The study also highlights interconnection queue backlogs. As an April 2023–released research by Lawrence Berkeley National Laboratory (Berkeley Lab) suggests, at the end of 2022, more than 10,000 interconnection requests were active throughout the U.S., representing more than 2,000 GW of potential generation and storage capacity (95% of which was solar, battery storage, or wind energy). While the DOE suggests many reasons exist for interconnection backlogs, it highlights that power plants don’t have adequate access to existing transmission systems. “There’s a need for serious upgrades on the transmission system, and those costs can sometimes be cost prohibitive for the power generators versus making those upgrades in a transmission planning setting,” it says.
Gradual Policy Improvements, More on the Horizon
Owing to recent reforms, the much-needed transmission expansion seems to have begun an upward trajectory. According to a GridStrategies September 2023–issued update on the progress and status of U.S. transmission, an estimated 36 high-voltage transmission projects—compared to 22 recorded in 2021—are “shovel ready,” and could interconnect around 187 GW of generating capacity.
“Much of the growth is from new transmission projects to interconnect offshore wind projects in the Northeast and MidAtlantic,” the GridStrategies report notes. But new projects “serving a range of purposes” have also emerged in other regions. “Significant load growth, increasing U.S. manufacturing, data center demand (fueled recently by artificial intelligence), customer demand for clean generation, and increasingly favorable economics for renewable energy due to market trends as well as the Inflation Reduction Act and other policies, are likely driving greater market interest in transmission,” it says.
If completed, the 36 projects could add approximately 10,000 miles and 132 GW of new transmission capacity. “For reference, the current U.S, transmission system contains approximately 240,000 circuit miles of transmission that operate at 230 kV and above, so these new projects only add about 4% to the total mileage of the high-voltage transmission system,” the report notes. “However, most of the proposed lines are extra-high voltage, which allows them to carry more power with lower losses than typical existing transmission lines. As a result, these grid expansion projects increase the transmission system’s capacity by about 15%.”
Still, according to the report, cost recovery remains the most important barrier to a transmission expansion. “Transmission is classic public good, where the beneficiaries are broadly dispersed.

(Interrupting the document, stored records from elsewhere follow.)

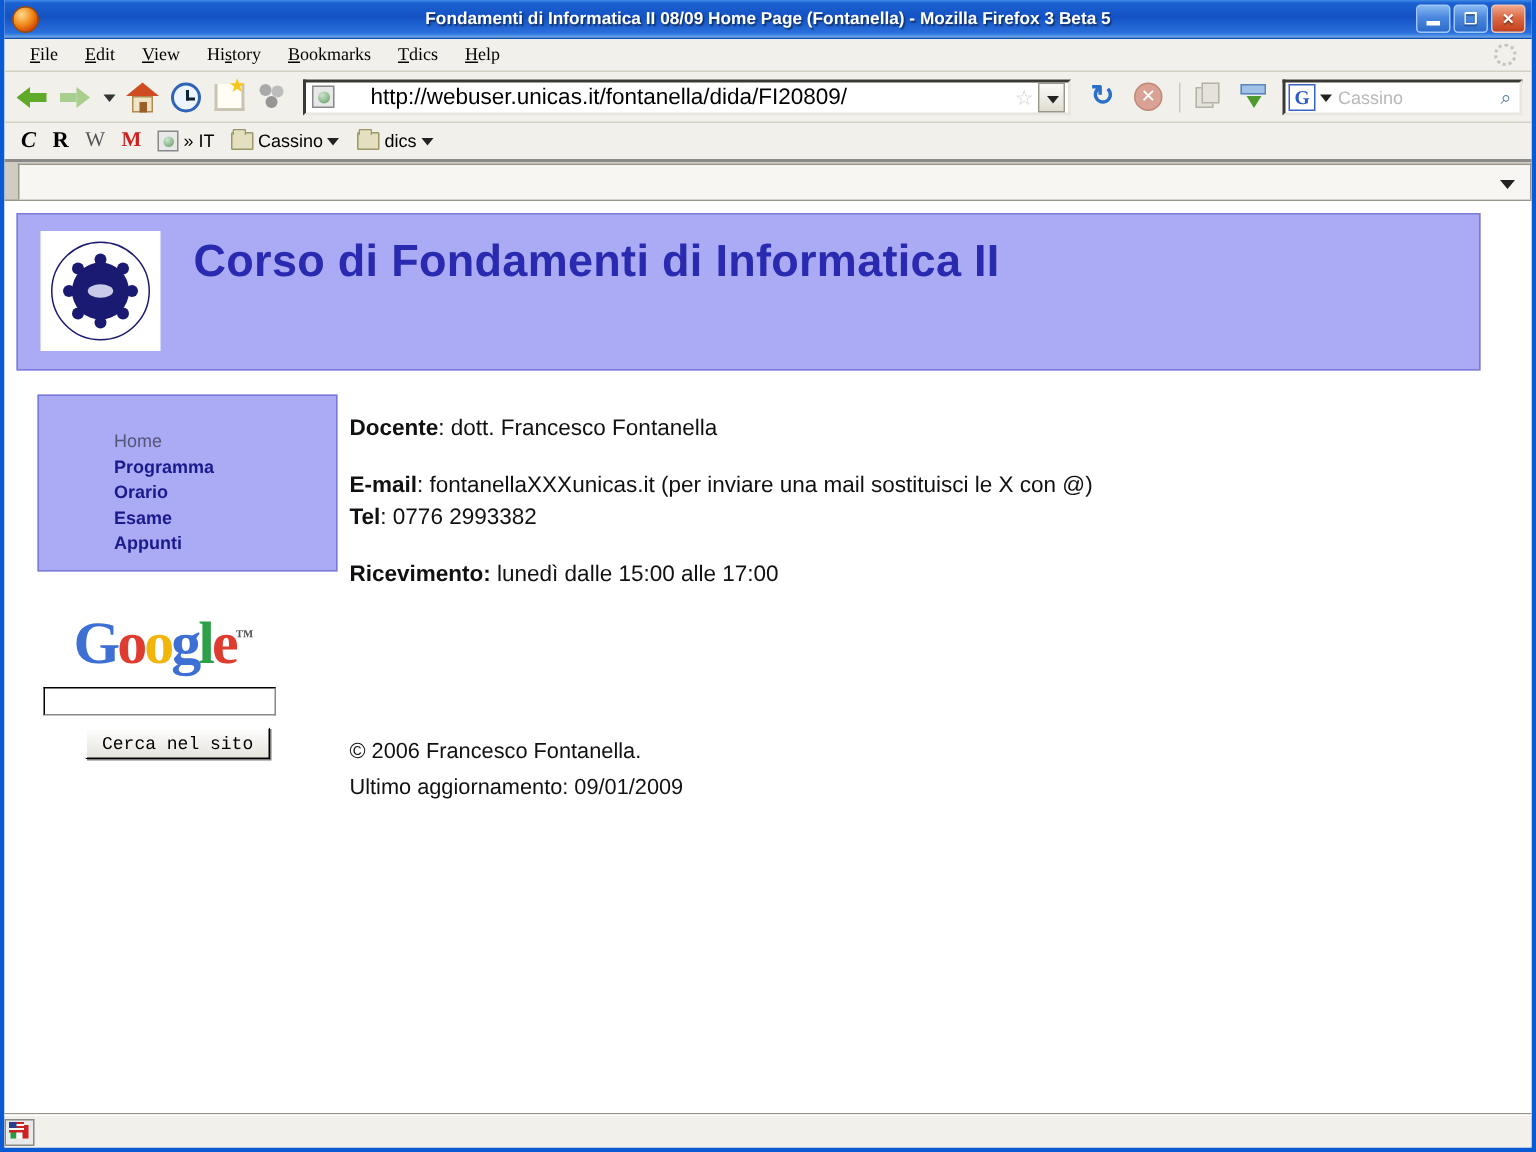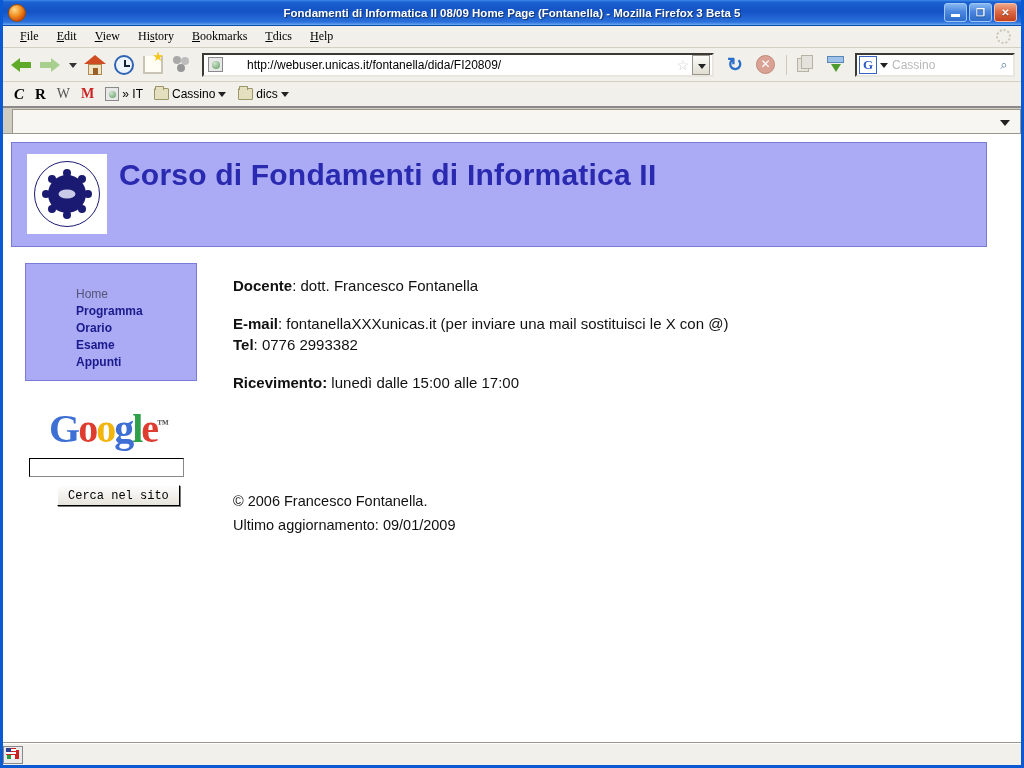--- a/index.html
+++ b/index.html
@@ -160,7 +160,7 @@
     display:block;
   }
   .url-text {
-    flex:1 1 auto; font-size:12px; color:#000; white-space:nowrap;
+    flex:1 1 auto; font-size:15px; color:#000; white-space:nowrap;
     overflow:hidden; text-overflow:ellipsis; min-width:0;padding-left:20px;
   }
   .url-star { color:#cfcfcf; font-size:14px; margin:0 3px; flex:0 0 auto; }

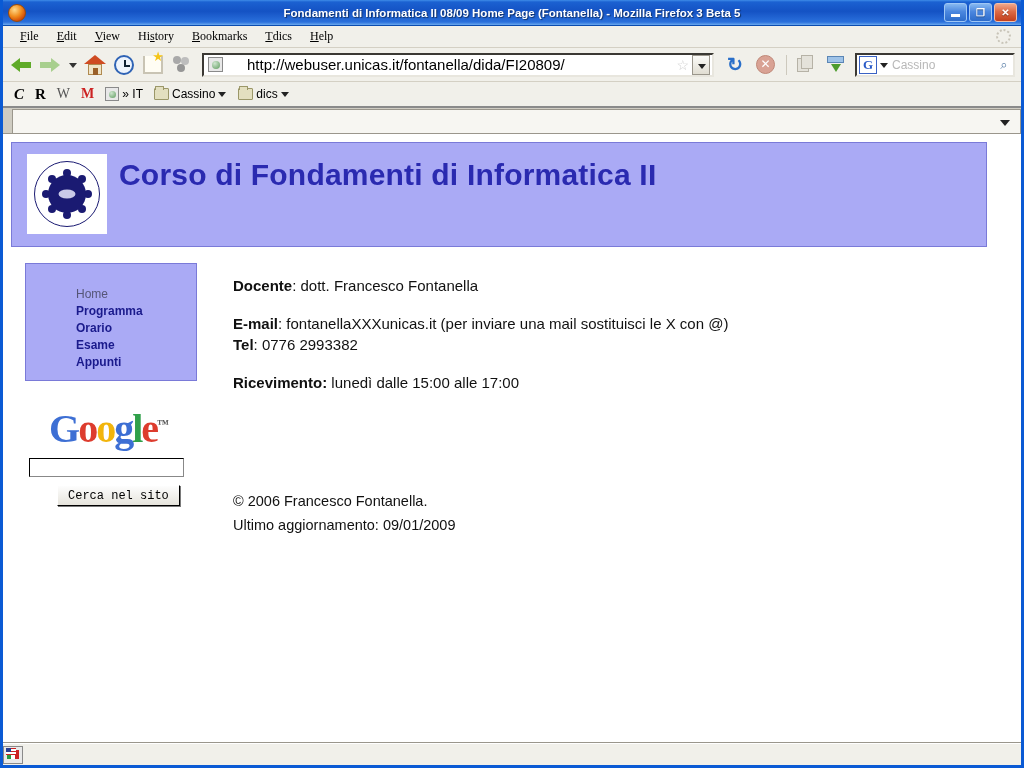--- a/index.html
+++ b/index.html
@@ -316,7 +316,7 @@
     width:17px; height:9px; border-radius:50%;
     background:#c9c9e8;
   }
-  .header-text { padding:16px 0 0 12px; display:flex; flex-direction:column; }
+  .header-text { padding:16px 0 0 22px; display:flex; flex-direction:column; }
   .site-title {
     font-size:30px; font-weight:bold; color:#2a2ab0; letter-spacing:.2px;
     line-height:1.05;

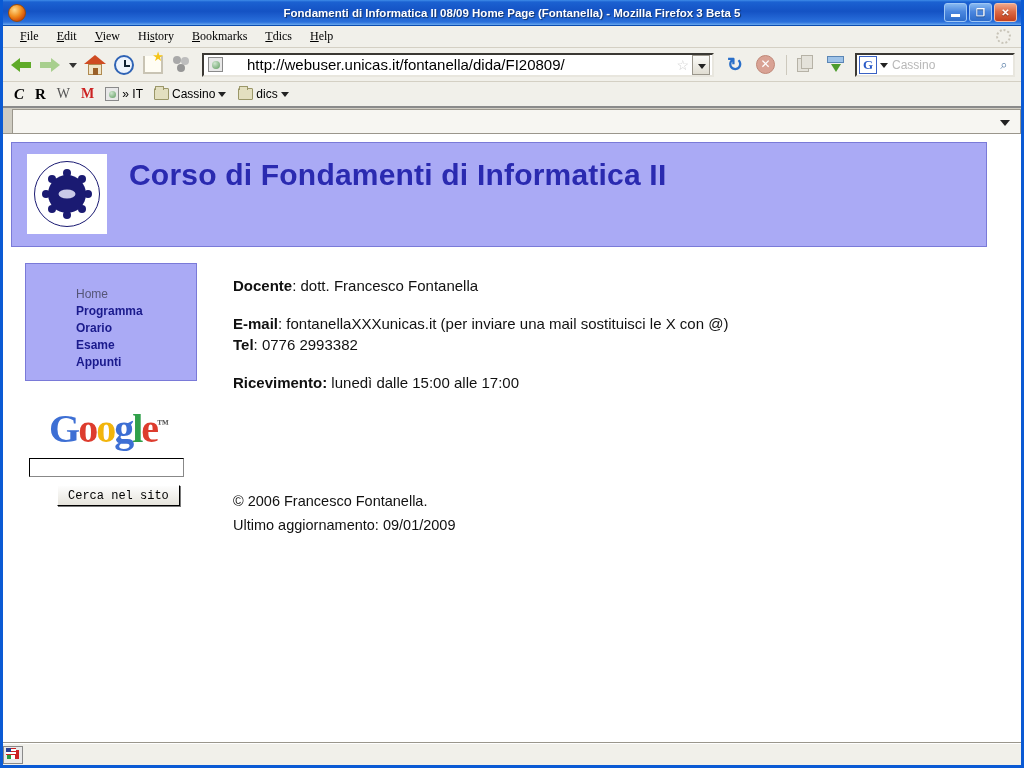--- a/index.html
+++ b/index.html
@@ -328,7 +328,7 @@
   .body-cols { display:flex; }
   .left-col { width:220px; flex:0 0 220px; padding-left:22px; }
   .navbox {
-    margin-top:16px; width:172px; height:118px;
+    margin-top:16px; width:200px; height:118px;
     background:#aaaaf5; border:1px solid #7a7ad8;
     padding:22px 0 0 50px;
   }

Market demand doesn’t come until five years in the future, but you have to sink the capital now into the permitting and construction,” Gramlich explained.
Along with the TNF, which Gramlich noted is “well-structured” to overcome some cost-recovery hurdles, the DOE earlier this month unveiled $3.5 billion in Bipartisan Act funding under the Grid Resilience and Innovation Partnerships (GRIP) program to improve grid flexibility and power system resiliency. As POWER reported, nearly $1 billion will be invested in comprehensive transformational transmission projects.
Permitting remains another substantial challenge. Many projects have spent a decade or more under development before beginning construction, slowed by the pace of federal permitting and interagency delays. Gramlich, however, suggested new efforts could improve permitting timeframes.
“I’m excited about the DOE’s recent actions related to its lead agency authority,” he said. In August 2023, the DOE proposed a rule designating it as the lead agency for federal authorization and permits. The rule, notably, sets a two-year deadline for federal administrative action on all transmission lines. Permitting reforms passed in the June 2023 debt-ceiling agreement also streamline National Environmental Policy Act (NEPA) application and documentation processes, and set limits for agency reviews.